**Stored items from a collection:**
■ ■ ■ ■ ■ ■ ■

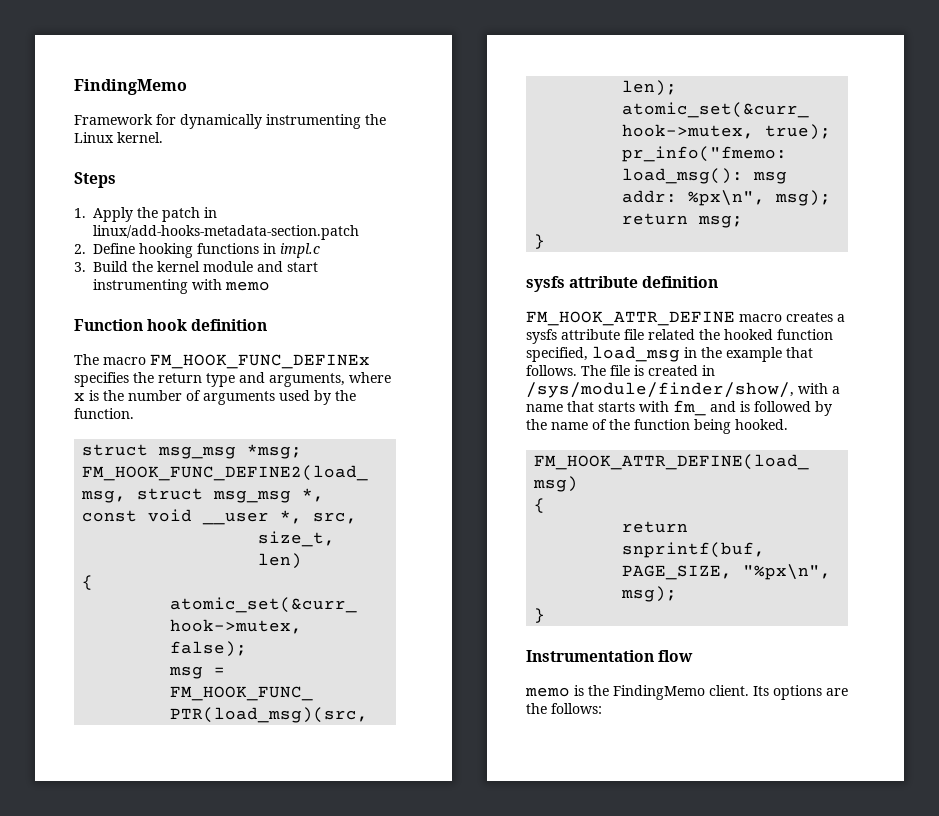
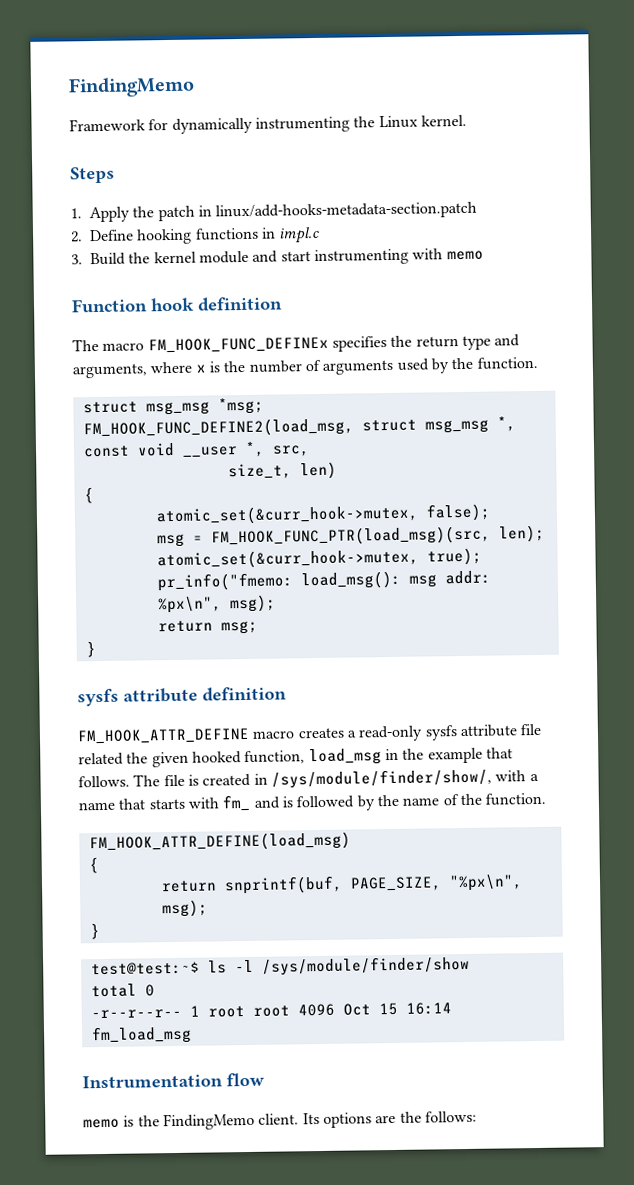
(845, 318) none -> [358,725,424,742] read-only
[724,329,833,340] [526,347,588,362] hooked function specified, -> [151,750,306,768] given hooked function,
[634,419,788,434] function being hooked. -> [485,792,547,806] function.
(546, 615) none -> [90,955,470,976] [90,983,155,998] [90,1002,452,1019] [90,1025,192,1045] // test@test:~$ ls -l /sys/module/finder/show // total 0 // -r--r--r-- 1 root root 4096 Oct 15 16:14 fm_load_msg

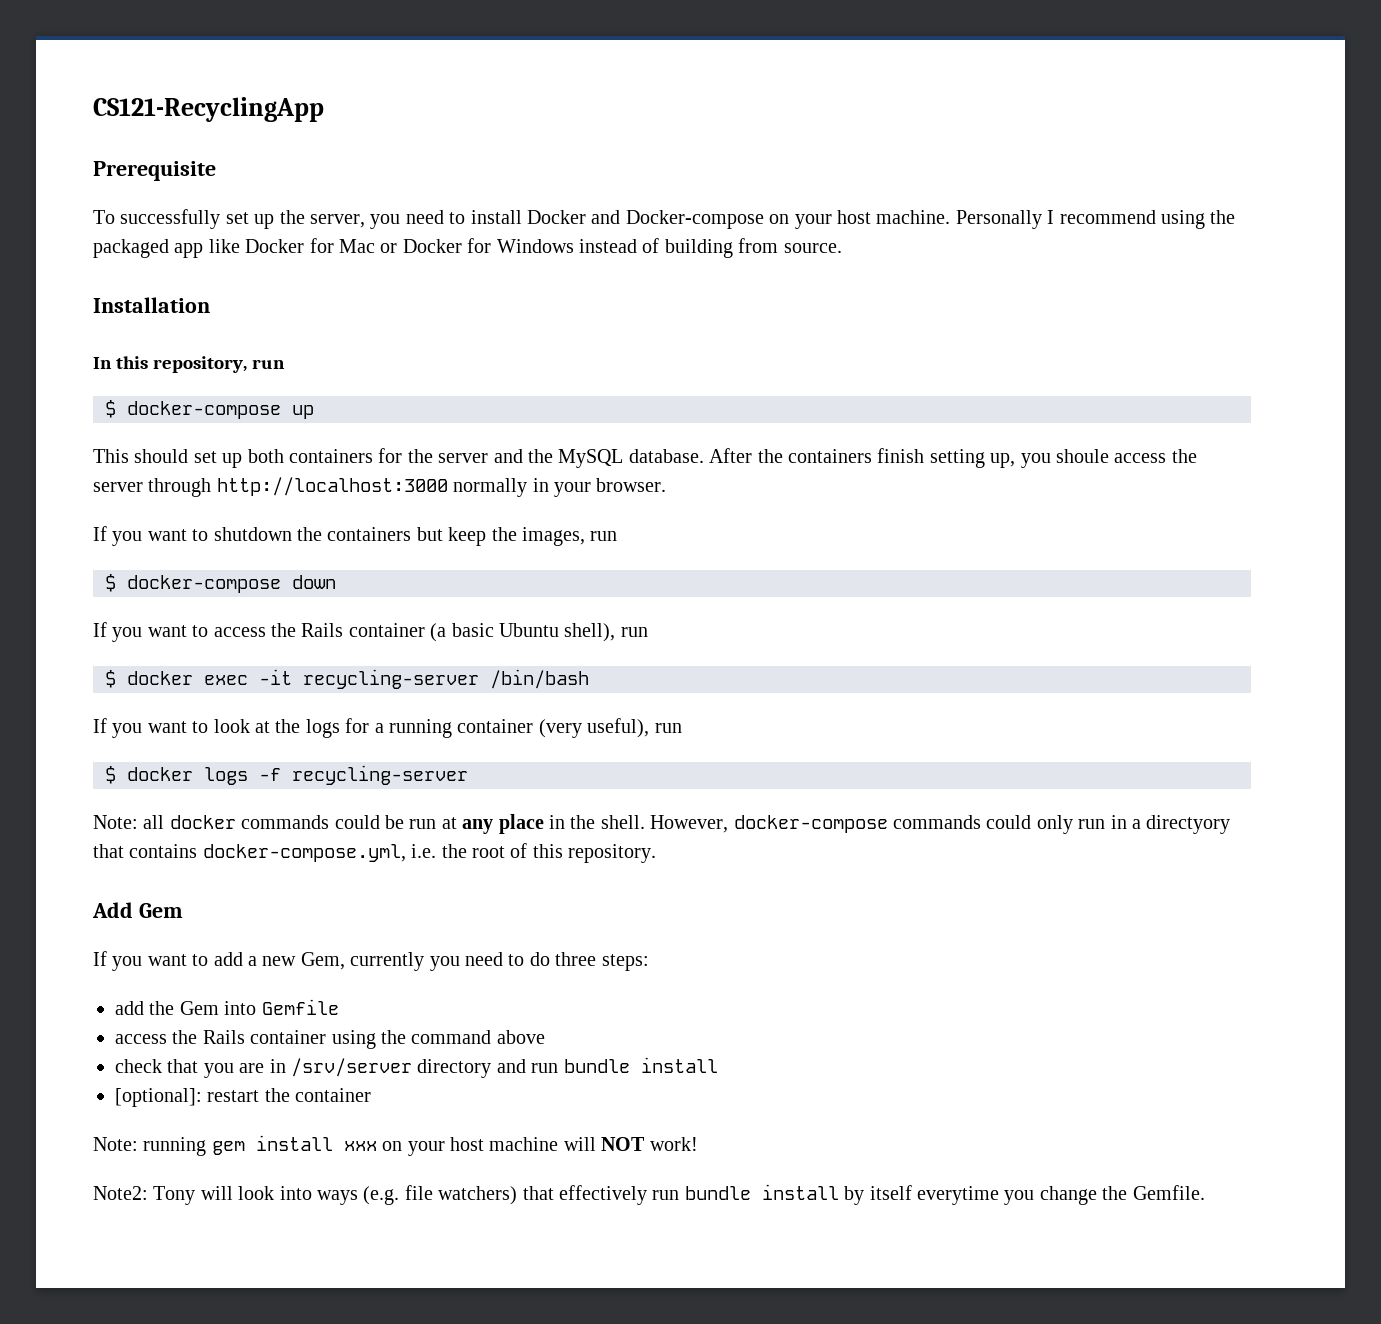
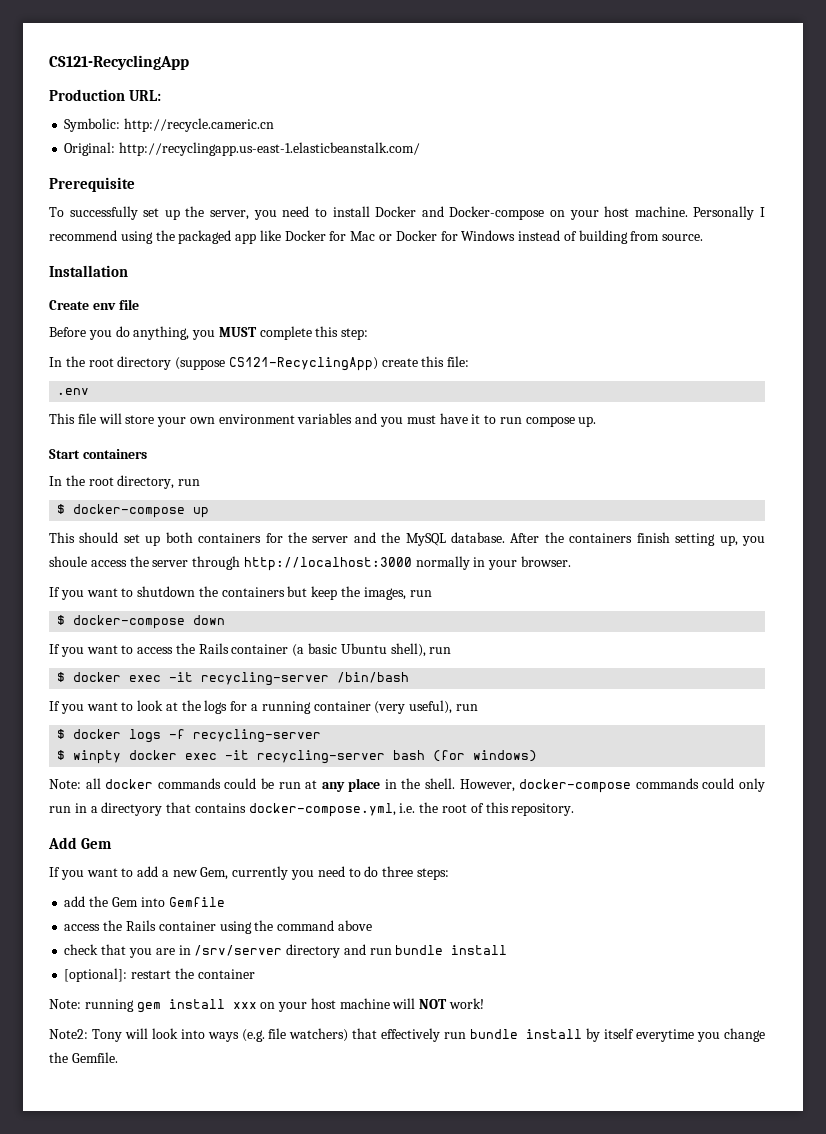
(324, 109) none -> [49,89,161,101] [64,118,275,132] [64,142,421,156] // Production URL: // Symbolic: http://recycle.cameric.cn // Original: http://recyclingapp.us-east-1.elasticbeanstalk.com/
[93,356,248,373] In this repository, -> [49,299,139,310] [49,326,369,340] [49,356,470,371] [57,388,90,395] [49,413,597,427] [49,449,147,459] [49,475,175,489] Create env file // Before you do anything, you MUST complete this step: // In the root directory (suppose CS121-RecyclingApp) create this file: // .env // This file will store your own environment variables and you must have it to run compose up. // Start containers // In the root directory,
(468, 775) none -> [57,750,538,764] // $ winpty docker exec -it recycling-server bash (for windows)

■ ■ ■ ■ ■ ■ ■

**Work to be completed:**
What is needed is an exact copy of the lines above, from the one containing "[634,419,788,434] function being" through the one containing "(546, 615) none", with nothing added.

**Output:**
[634,419,788,434] function being hooked. -> [485,792,547,806] function.
(546, 615) none -> [90,955,470,976] [90,983,155,998] [90,1002,452,1019] [90,1025,192,1045] // test@test:~$ ls -l /sys/module/finder/show // total 0 // -r--r--r-- 1 root root 4096 Oct 15 16:14 fm_load_msg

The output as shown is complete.